**What this task involves**
All that should be output is the block of lines below from the line with "(205, 176) none -> [87,284,123,298] // FRP" to the line with "(120, 326) none", both included, exactly as written.

**Data supplied**
* * *
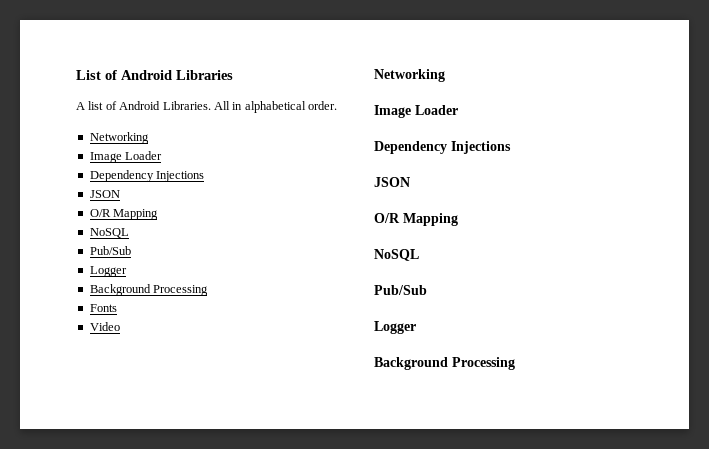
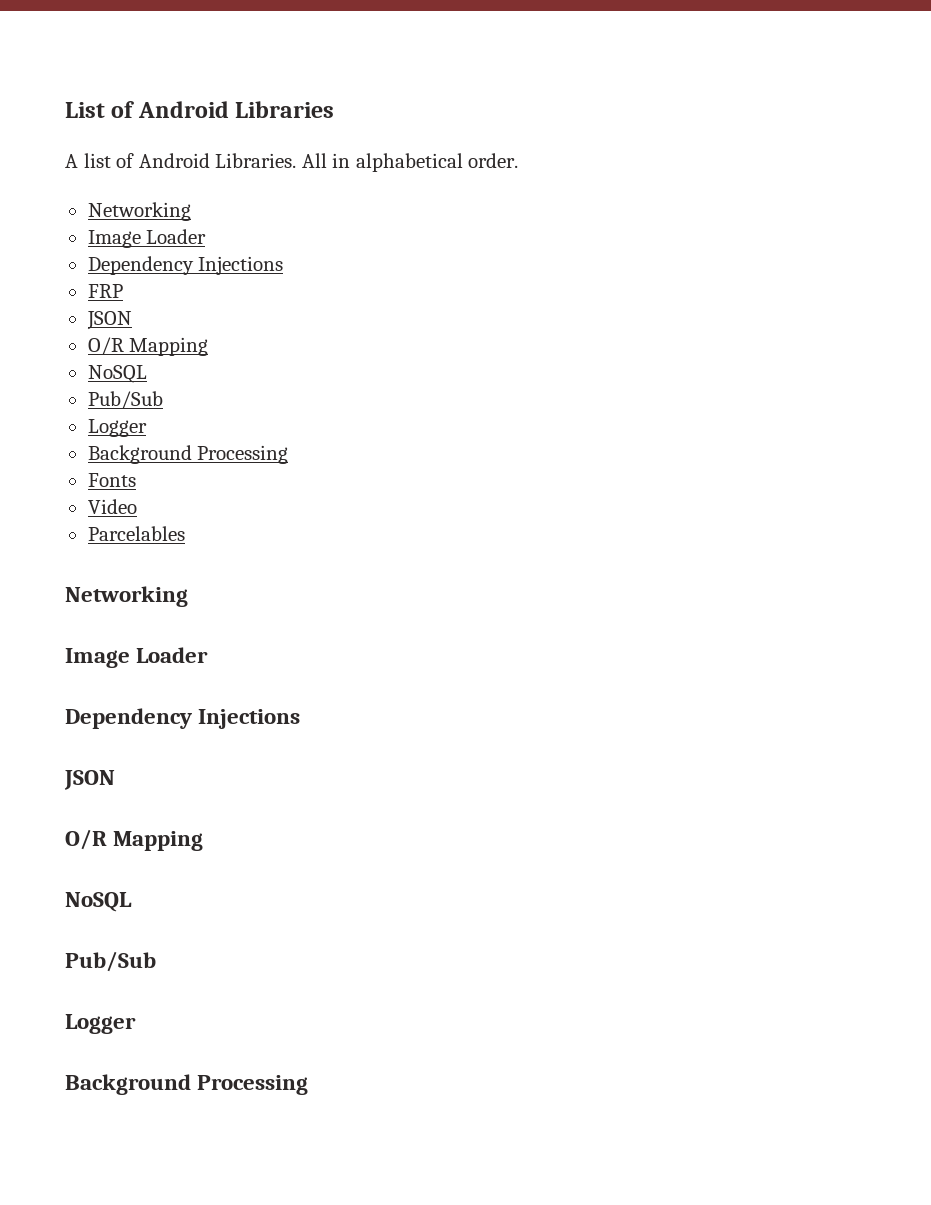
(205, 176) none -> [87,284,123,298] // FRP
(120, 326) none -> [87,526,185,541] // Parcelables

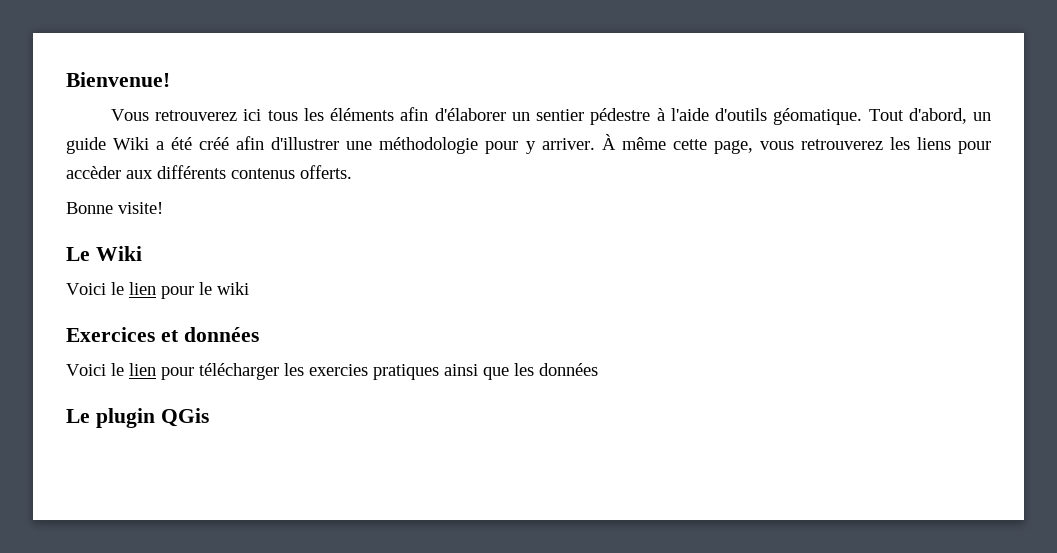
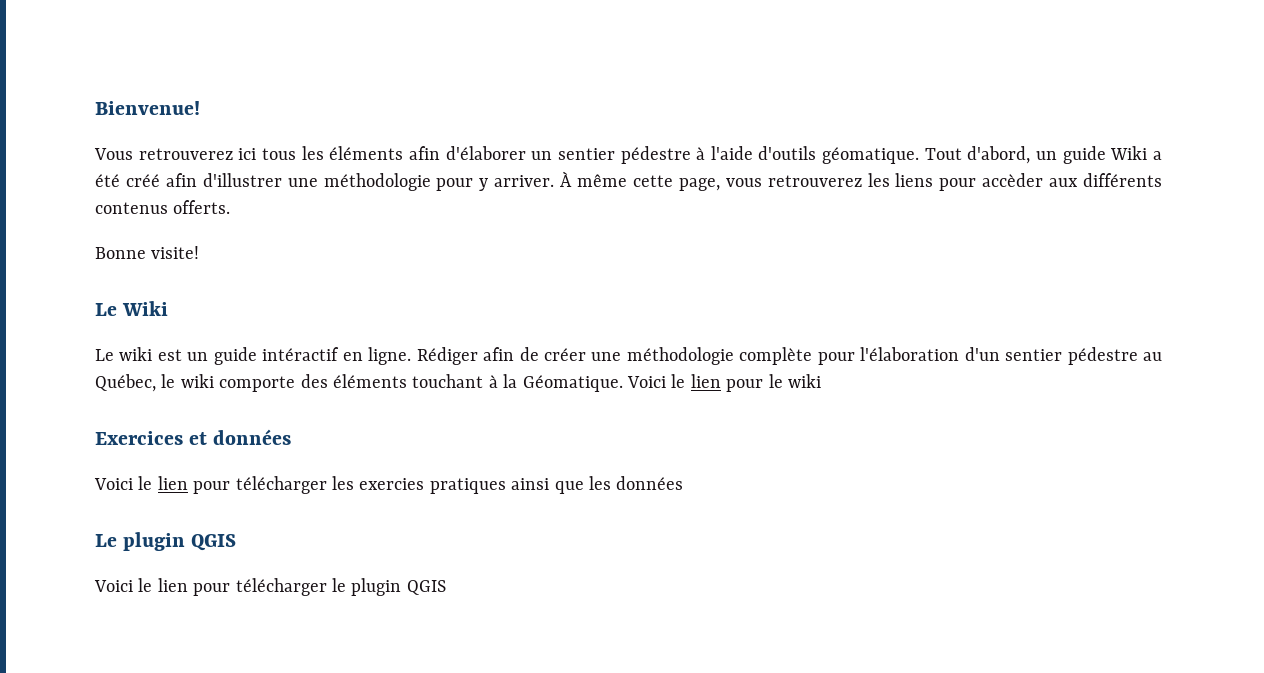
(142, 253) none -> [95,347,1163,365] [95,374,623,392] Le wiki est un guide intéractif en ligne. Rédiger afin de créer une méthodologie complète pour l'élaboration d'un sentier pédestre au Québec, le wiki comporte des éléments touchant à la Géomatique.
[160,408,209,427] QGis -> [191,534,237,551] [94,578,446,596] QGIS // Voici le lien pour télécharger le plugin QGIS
* * *
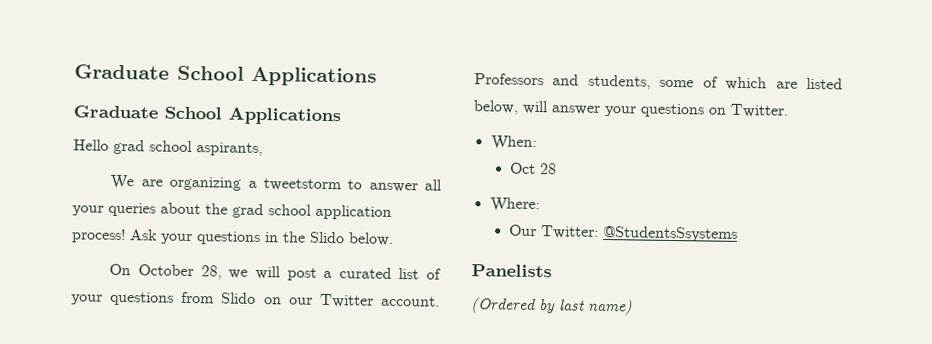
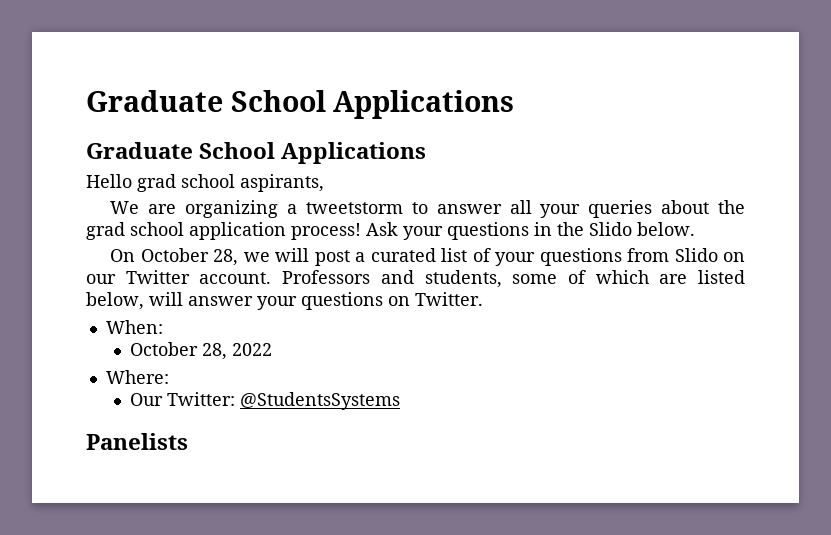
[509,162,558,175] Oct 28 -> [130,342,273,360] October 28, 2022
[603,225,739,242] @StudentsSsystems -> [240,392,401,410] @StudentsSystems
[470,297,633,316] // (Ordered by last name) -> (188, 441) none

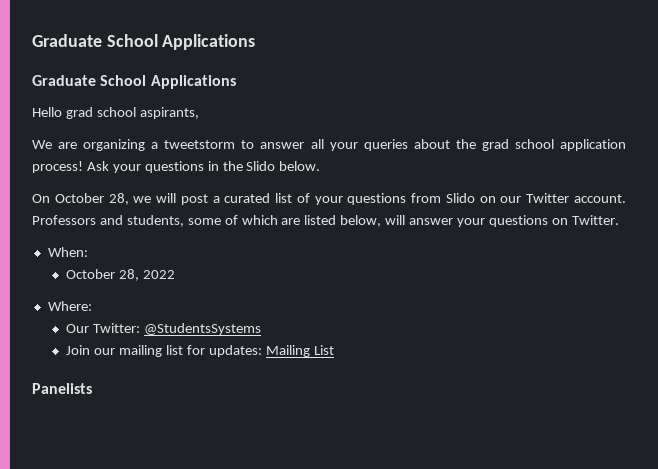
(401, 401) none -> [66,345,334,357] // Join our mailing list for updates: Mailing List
* * *
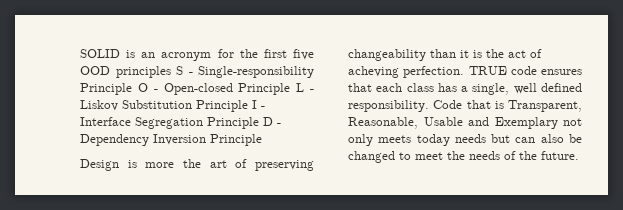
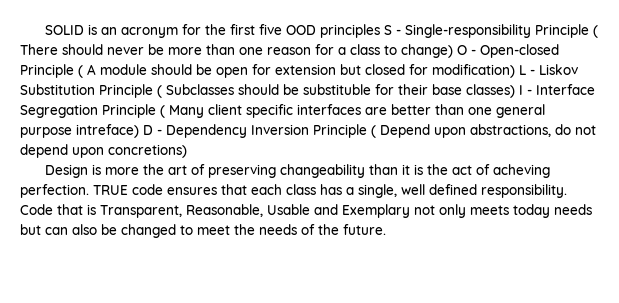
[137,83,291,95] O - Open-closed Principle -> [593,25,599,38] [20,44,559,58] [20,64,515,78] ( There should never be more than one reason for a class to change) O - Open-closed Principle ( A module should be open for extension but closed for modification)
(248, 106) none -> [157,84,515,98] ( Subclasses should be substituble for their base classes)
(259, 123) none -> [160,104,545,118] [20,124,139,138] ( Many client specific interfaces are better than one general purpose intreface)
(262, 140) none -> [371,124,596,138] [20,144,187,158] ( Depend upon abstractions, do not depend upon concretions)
* * *
**Answer area**
(205, 176) none -> [87,284,123,298] // FRP
(120, 326) none -> [87,526,185,541] // Parcelables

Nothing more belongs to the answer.